Delhi: Healthcare is rarely a part of vote-seeking rhetoric in India, and women’s health never is.
Patriarchal communities are wont to deify women who suffer in silence, ostracise those who want equal rights, and ignore those who are sick, even when medical treatment is available free. As a result, women in many parts of India are still encouraged to seek medical treatment only to deliver a healthy baby, preferably a boy.
Women are denied sex education in school and information about contraceptives and abortion services out of it, which result in millions of unintended pregnancies every year. Close to half (48%) of all pregnancies in the country are unintended largely because women, both married and unmarried, have no information about safe sex or don’t have access to contraceptives, according to India’s first large-scale study on abortions and unintended pregnancies study published in The Lancet in 2017.
Two in three (67%) abortions in nine of India’s northern and eastern states that account for half the country’s population are unsafe, with young women between the ages of 15 and 19 years most likely to die from complications, according to a study of 1.87 million pregnant women published in BMJ Global Health this week.
Poverty, gaps in health services, and teen pregnancy are the leading causes of unsafe abortions usually performed by unskilled persons in unregistered places, found the study, which used data from India’s Annual Health Survey (2010-13) for the states of Bihar, Chhattisgarh, Jharkhand, Madhya Pradesh, Odisha, Rajasthan, Uttar Pradesh, Uttarakhand and Assam.
India’s Medical Termination of Pregnancy (MTP) Act, 1971, makes it legal to abort a foetus up to 20 weeks of pregnancy if there is a risk to the woman’s life or her physical or mental health, or if there is substantial risk of the child being born with physical or mental abnormalities. Pregnancies caused by rape or contraceptive failure are considered a threat to a pregnant woman’s mental health. Section 5 of the MTP Act additionally allows abortion beyond 20 weeks if it’s posing an immediate threat to a pregnant woman’s life.
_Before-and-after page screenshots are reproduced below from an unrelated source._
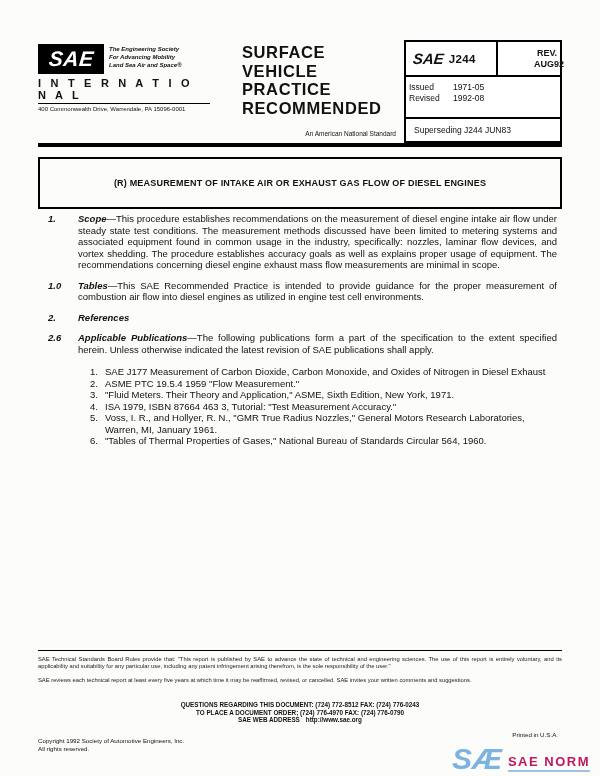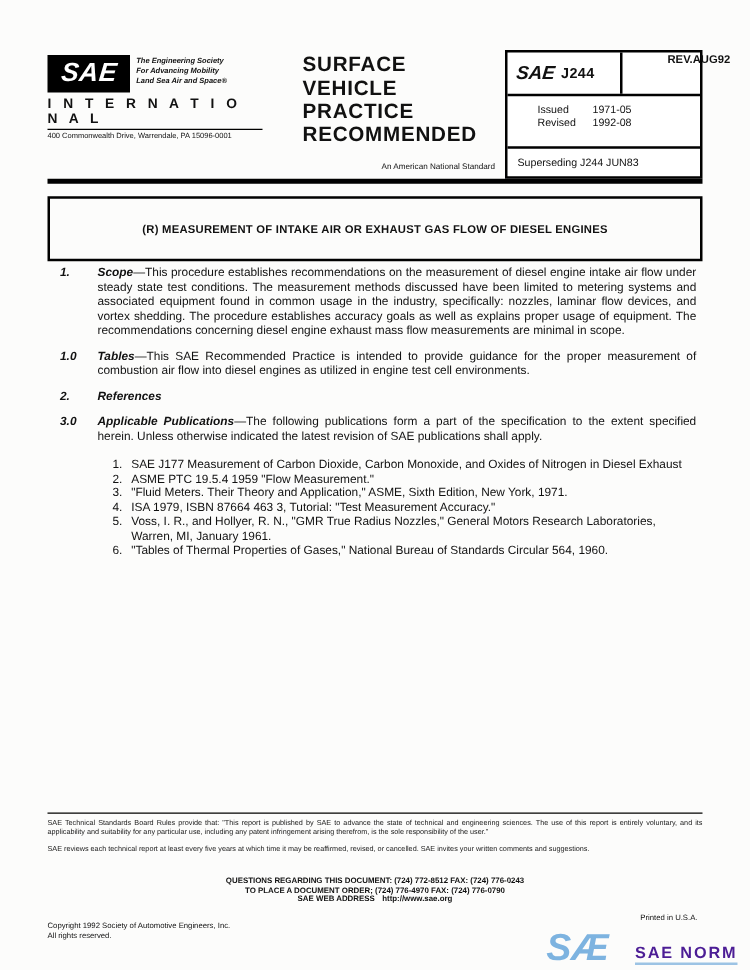--- a/index.html
+++ b/index.html
@@ -19,23 +19,23 @@
           border-bottom:1.5px solid #000; padding-bottom:2px; }
   .addr { margin-top:2px; font-size:6px; }
   .hdr-center { width:188px; position:relative; padding:3px 0 0 26px; }
   .doc-type { font-size:16.5px; font-weight:bold; line-height:18.5px; letter-spacing:.6px; }
   .ans-note { position:absolute; right:8px; bottom:6px; font-size:6.5px; }
   .hdr-right { width:158px; border:2px solid #000; display:flex; flex-direction:column; background:#fff; }
   .meta-top { display:flex; border-bottom:2px solid #000; height:35px; }
   .meta-doc { flex:1; display:flex; align-items:center; gap:5px; padding-left:7px; border-right:2px solid #000; }
   .meta-brand { font-style:italic; font-weight:bold; font-size:15px; transform:skewX(-6deg); }
   .meta-num { font-size:11.5px; font-weight:bold; letter-spacing:.3px; }
-  .meta-rev { width:62px; display:flex; flex-direction:row; justify-content:flex-start; text-align:center;
+  .meta-rev { width:62px; display:flex; flex-direction:column; justify-content:center; text-align:center;
               font-weight:bold; font-size:9px; line-height:11px;padding-left:36px; }
-  .meta-mid { border-bottom:2px solid #000; flex:1; padding:5px 0 0 24px; font-size:8.5px; line-height:11px; }
+  .meta-mid { border-bottom:2px solid #000; flex:1; padding:5px 0 0 3px; font-size:8.5px; line-height:11px; }
   .mrow { display:flex; }
   .mlabel { width:44px; }
   .meta-bot { height:22px; padding:6px 0 0 8px; font-size:8.5px; }
 
   .rule-heavy { position:absolute; top:143px; left:38px; width:524px; height:4px; background:#000; }
 
   .title-box { position:absolute; top:157px; left:38px; width:524px; height:52px; border:2px solid #000;
                display:flex; align-items:center; justify-content:center; font-size:9px; font-weight:bold;
                letter-spacing:.2px; text-align:center; }
 
@@ -53,23 +53,23 @@
   
   .f-rule { position:absolute; top:650px; left:38px; width:524px; height:1px; background:#000; }
   .disc { position:absolute; left:38px; width:524px; font-size:5.8px; line-height:7.2px; text-align:justify; color:#222; }
   .disc1 { top:656px; }
   .disc2 { top:677px; }
   .contact { position:absolute; top:701px; left:38px; width:524px; text-align:center;
              font-size:6.3px; font-weight:bold; line-height:7.6px; }
   .web-url { margin-left:6px; }
   .copyright { position:absolute; top:737px; left:38px; font-size:6.2px; line-height:8px; }
   .printed { position:absolute; top:731px; right:42px; font-size:6.2px; }
-  .watermark { position:absolute; right:10px; bottom:4px; display:flex; align-items:flex-end; gap:21px;margin-top:32px; }
+  .watermark { position:absolute; right:10px; bottom:4px; display:flex; align-items:flex-end; gap:6px;margin-top:32px; }
   .wm-mono { font-size:30px; line-height:26px; font-weight:bold; font-style:italic; color:#7db3e0; }
-  .wm-text { font-size:13px; font-weight:bold; letter-spacing:1.5px; color:#4c1d95;
+  .wm-text { font-size:13px; font-weight:bold; letter-spacing:1.5px; color:#be185d;
              border-bottom:2px solid #9cc3e4; padding-bottom:1px; }
 </style>
 </head>
 <body>
 
 <div class="page">
 
   <header class="header">
 
     <div class="hdr-left">
@@ -139,21 +139,21 @@
       <span class="sec-num">1.0</span>
       <p class="sec-body"><span class="sec-term">Tables</span><span>—This SAE Recommended Practice is intended to provide guidance for the proper measurement of combustion air flow into diesel engines as utilized in engine test cell environments.</span></p>
     </div>
 
     <div class="sec">
       <span class="sec-num">2.</span>
       <p class="sec-body"><span class="sec-term">References</span><span></span></p>
     </div>
 
     <div class="sec">
-      <span class="sec-num">3.0</span>
+      <span class="sec-num">2.6</span>
       <p class="sec-body"><span class="sec-term">Applicable Publications</span><span>—The following publications form a part of the specification to the extent specified herein. Unless otherwise indicated the latest revision of SAE publications shall apply.</span></p>
     </div>
 
     <div class="refs">
       <div class="ref">
           <span class="ref-num">1.</span>
           <span class="ref-text">SAE J177  Measurement of Carbon Dioxide, Carbon Monoxide, and Oxides of Nitrogen in Diesel Exhaust</span>
         </div>
       <div class="ref">
           <span class="ref-num">2.</span>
One in three of 48.1 million annual pregnancies in India end in an abortion, with 15.6 million abortions taking place in 2015. The numbers are huge and despite abortion up to 20 weeks being legal for close to half a century, many women don’t know that abortion is legal, with knowledge ranging between 36% in Bihar, and 12% among Jharkhand youth between ages 15-24, show two different studies published in 2012-13. This results in an estimated 800,000 women undergoing unsafe abortions by using traditional methods to abort the unwanted foetus, or going to untrained pharmacists, chemists and informal vendors for services.
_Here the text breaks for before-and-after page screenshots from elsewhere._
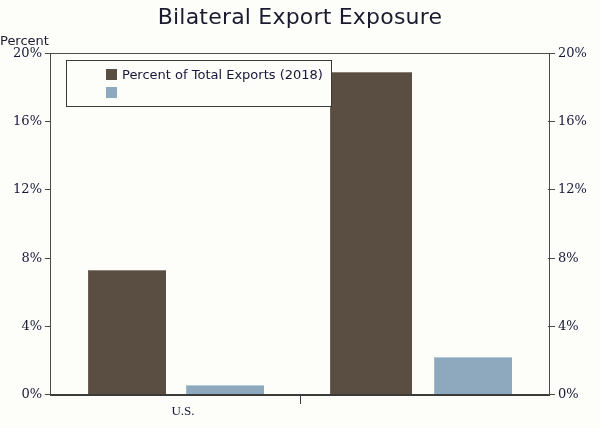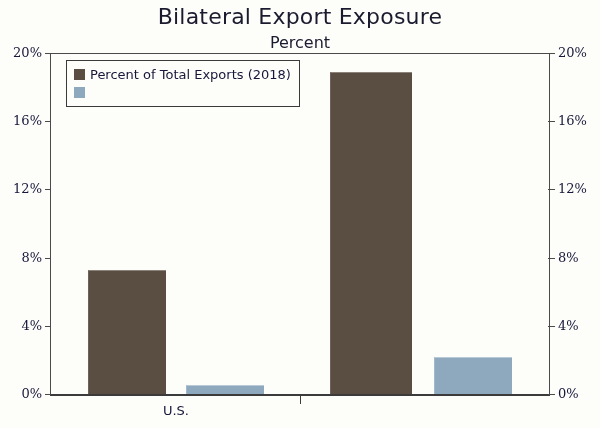--- a/index.html
+++ b/index.html
@@ -30,22 +30,22 @@
     font-size: 22px;
     color: #1b1b2f;
     font-family: "DejaVu Sans", sans-serif;
     letter-spacing: 0.2px;
   }
   #chart-subtitle {
     position: absolute;
     top: 33px;
     left: 0;
     width: 600px;
-    text-align: center;
-    font-size: 16px;
+    text-align: left;
+    font-size: 13px;
     color: #1b1b2f;
     font-family: "DejaVu Sans", sans-serif;
   }
 
   
   #plot-area {
     position: absolute;
     left: 50px;
     top: 53px;
     width: 500px;
@@ -164,20 +164,21 @@
     top: 60px;
     border: 1px solid #3a3a3a;
     background: #fdfdfa;
     padding: 4px 8px 5px 7px;
     box-sizing: border-box;
   }
   .legend-row {
     display: flex;
     align-items: center;
     height: 18px;
+    margin-left: 32px;
   }
   .legend-swatch {
     width: 11px;
     height: 11px;
     margin-right: 5px;
     flex: 0 0 auto;
   }
   .legend-swatch.series-exports {
     background-color: #5a4d42;
   }
@@ -235,21 +236,21 @@
     <div class="ticklabel-right-wrap" style="top:333px;">0%</div>
 
     <div class="bar series-exports" style="left: 38px; width: 78px; height: 124.465px; background-color: rgb(90, 77, 66);"></div>
     <div class="bar series-valueadd" style="left: 136px; width: 78px; height: 8.525px; background-color: rgb(142, 169, 189);"></div>
 
     <div class="bar series-exports" style="left: 280px; width: 82px; height: 322.245px; background-color: rgb(90, 77, 66);"></div>
     <div class="bar series-valueadd" style="left: 384px; width: 78px; height: 37.51px; background-color: rgb(142, 169, 189);"></div>
 
     <div class="cat-divider" style="left:250px;"></div>
 
-    <div class="cat-label" style="left:76px; width:100px;">U.S.</div>
+    <div class="cat-label" style="left:83px; width:100px;font-family:Liberation Serif, serif;">U.S.</div>
 
   </div>
 
   <div id="legend">
     <div class="legend-row">
       <span class="legend-swatch series-exports"></span>
       <span class="legend-text">Percent of Total Exports (2018)</span>
     </div>
     <div class="legend-row">
       <span class="legend-swatch series-valueadd"></span>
Under the MTP Act, surgical abortions can be done only by trained, certified doctors in registered clinics and hospitals, while abortion pills — combinations of mifepristone and misoprostol — can be prescribed to abort foetuses up to seven weeks old outside registered centres. Around 12.7 million (81%) of all abortions in India are medical abortions, and 2.2 million are surgical terminations of pregnancy, found The Lancet study.
Training village-level healthworkers (auxiliary nurse midwives, ANMs), nurses and Ayush practitioners to prescribe simple abortion pills in the early stages of pregnancy and make refer complicated cases to hospitals can help reach millions of women. Better regulating the healthcare sector to provide quality services to all, including contraceptives, safe delivery and abortions, irrespective of age or gender will ensure women and, by extension, future generations, don’t suffer avoidable complications of something as natural as a pregnancy.